Meno fascinoso di quanto non lo abbia dipinto l’opinione comune. Certe volte gli va male. Né lui ci prova a oltranza. Di certo non si sottrae alle suggestioni maliarde di giovani fattucchiere brasiliane, streghe di ogni latitudine e avventuriere nei guai. Però si esaurisce tutto con la fine dell’episodio, come d’obbligo. Se non altro, Corto Maltese non è un personaggio tutto al maschile, come Tex. E anche quest’ultimo, dopo anni da single pare abbia trovato una compagna. Corto ne ha avute tante, e ognuna ha contato non solo per le emozioni e la passione, ma anche per ciò che ha aggiunto alla conoscenza degli esseri umani del protagonista.
Nel 1982, l’eroe di Pratt fu portato sulle scene teatrali, in una produzione della Compagnia del Teatro Regionale Toscano, diretto da Mario Mattolini. Il copione era firmato dal regista con lo stesso Pratt e Alberto Ongaro, grande sceneggiatore di fumetti veneziano e scrittore in proprio. Corto Maltese era interpretato da Gerardo Amato, fratello di Michele Placido, affiancato da Alessandro Benvenuti nel ruolo di Rasputin e Athina Cenci in quello di Bocca Dorata (all’epoca ambedue “Giancattivi). Tra colpi esotici di percussioni nella colonna sonora e scenografie allusive –più che altro dichiarati fondali a fumetti– si perdevano le implicazioni più vaste del Corto a fumetti, tra storia e geografia. Perché quelle vignette talvolta così compresse di Pratt presuppongono in realtà scenari incredibili, dall’Amazzonia al Gobi. Il Corto teatrale era più la rilettura sociologica di un fenomeno, che un omaggio al cult. Ciò che non impedì allo spettacolo di ottenere un grande successo dopo la prima a Pistoia, nel novembre dell’82.
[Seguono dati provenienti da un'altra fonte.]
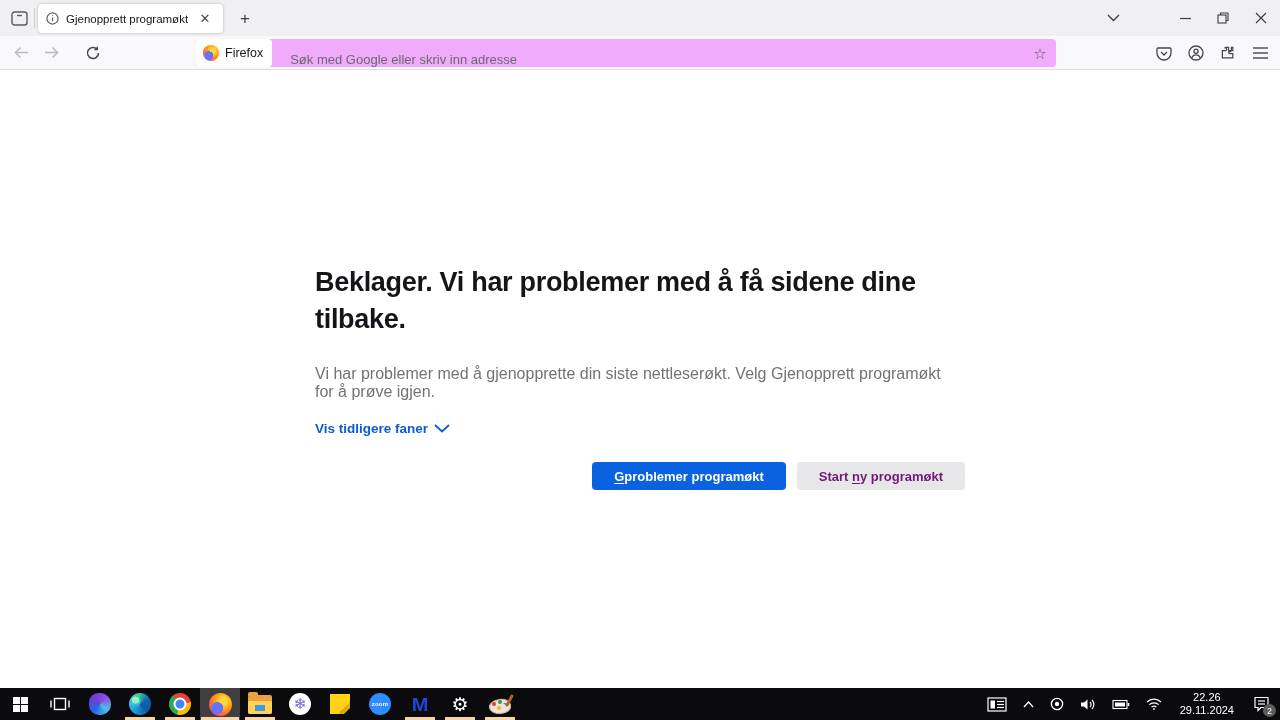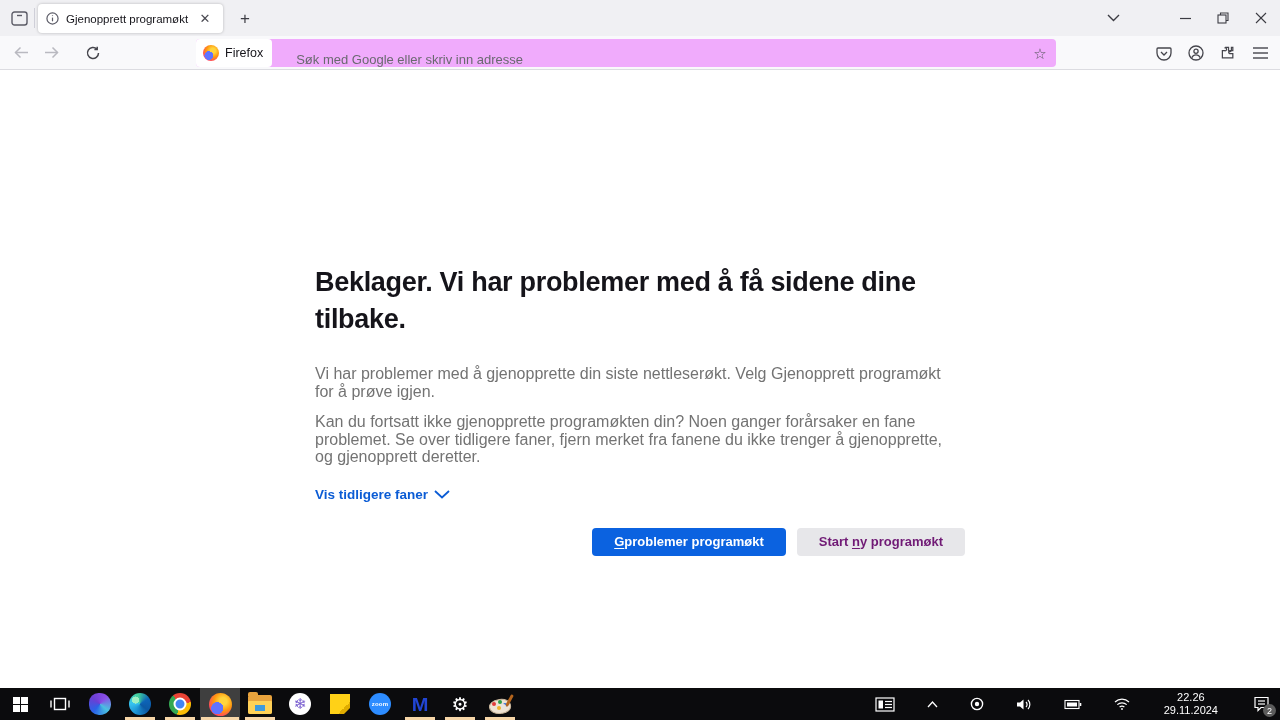--- a/index.html
+++ b/index.html
@@ -50,7 +50,7 @@
       radial-gradient(circle at 62% 36%, #ffd43c 0 18%, #ff980e 45%, #ff3b6b 78%, #c43bbf 100%); }
   .engine-chip span { font-size:12.5px; color:#15141a; }
   .url-input { flex:1; border:none; background:transparent; outline:none;
-    font-size:13px; color:#15141a; padding:0 24px;
+    font-size:13px; color:#15141a; padding:0 18px;
     font-family:"Liberation Sans","DejaVu Sans",sans-serif; }
   .url-input::placeholder { color:#69696f; opacity:1; }
   .star-btn { width:26px; height:26px; margin-right:3px; color:#55555c;

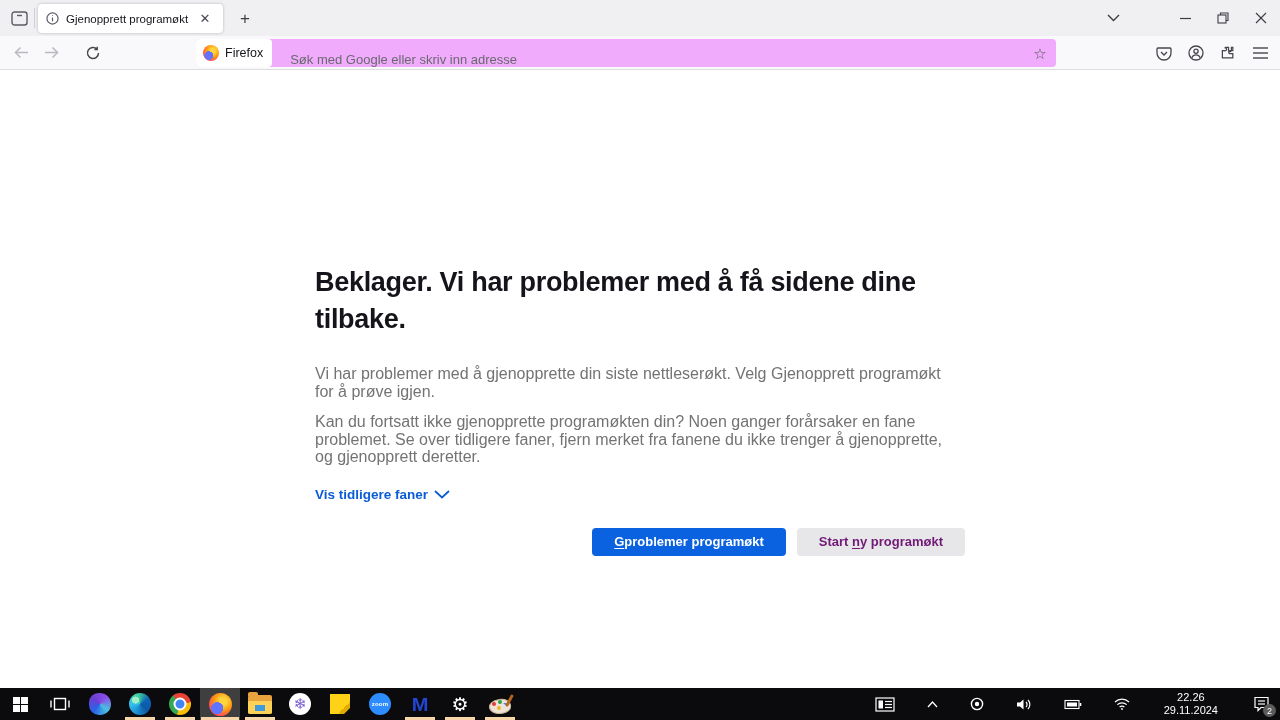--- a/index.html
+++ b/index.html
@@ -273,7 +273,6 @@
     <div class="restore-box">
       <h1>Beklager. Vi har problemer med å få sidene dine tilbake.</h1>
       <p class="p1">Vi har problemer med å gjenopprette din siste nettleserøkt. Velg Gjenopprett programøkt for å prøve igjen.</p>
-      <p class="p2">Kan du fortsatt ikke gjenopprette programøkten din? Noen ganger forårsaker en fane problemet. Se over tidligere faner, fjern merket fra fanene du ikke trenger å gjenopprette, og gjenopprett deretter.</p>
 
       <div class="show-tabs">
         <span>Vis tidligere faner</span>

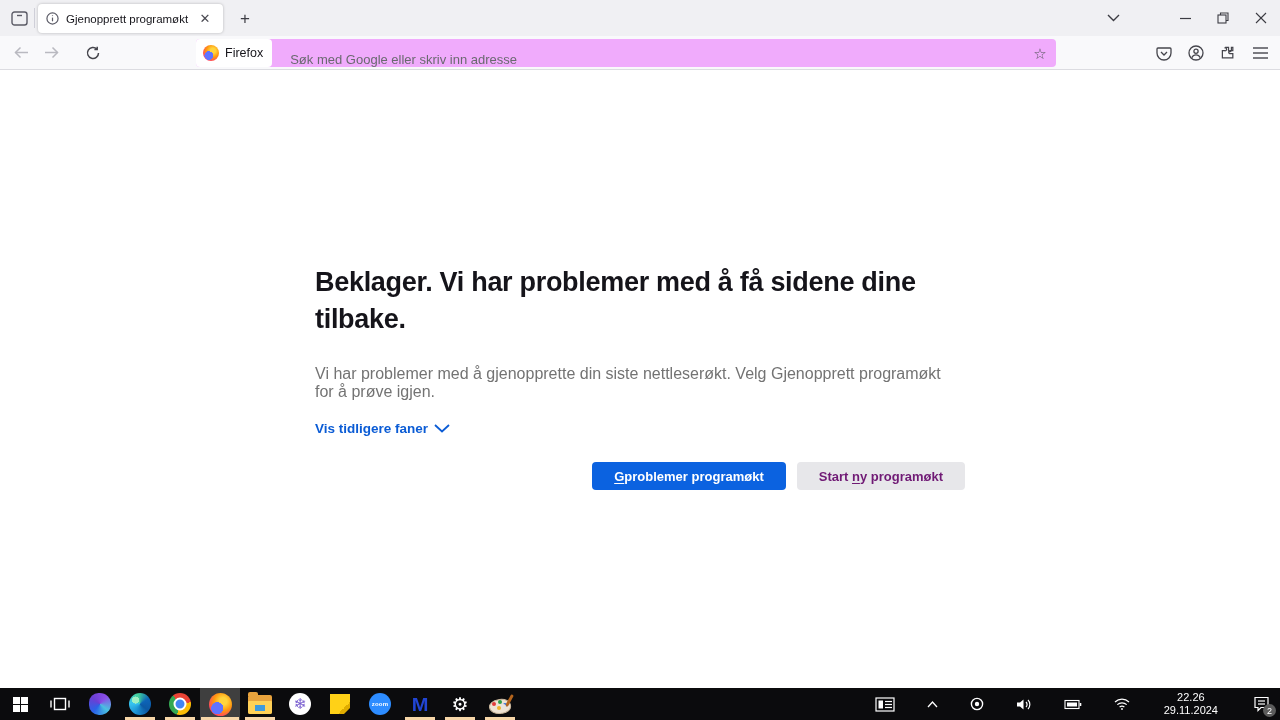--- a/index.html
+++ b/index.html
@@ -148,7 +148,7 @@
     background:#e8e5e0; border-radius:50%; }
 
   .tb-spacer { flex:1; }
-  .tray { display:flex; align-items:center; gap:20px; padding-right:4px; }
+  .tray { display:flex; align-items:center; gap:4px; padding-right:4px; }
   .tray-btn { height:32px; display:flex; align-items:center;
     justify-content:center; color:#fff; padding:0 6px; position:relative; }
   .clock { display:flex; flex-direction:column; align-items:center;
In fondo, esiste una presa immediata, avvincente della lettura che conquista anche i ragazzi. Con Corto, Pratt ha dato loro un vero eroe, col quale è possibile identificarsi senza il bisogno di raffigurarlo in abito blu, occhiali e una calzamaglia rosso e blu nascosta sotto i vestiti. Il berrettino con la visiera, l’orecchino e i basettoni sono tratti altrettanto riconoscibili di una leggenda, una leggenda italiana finalmente.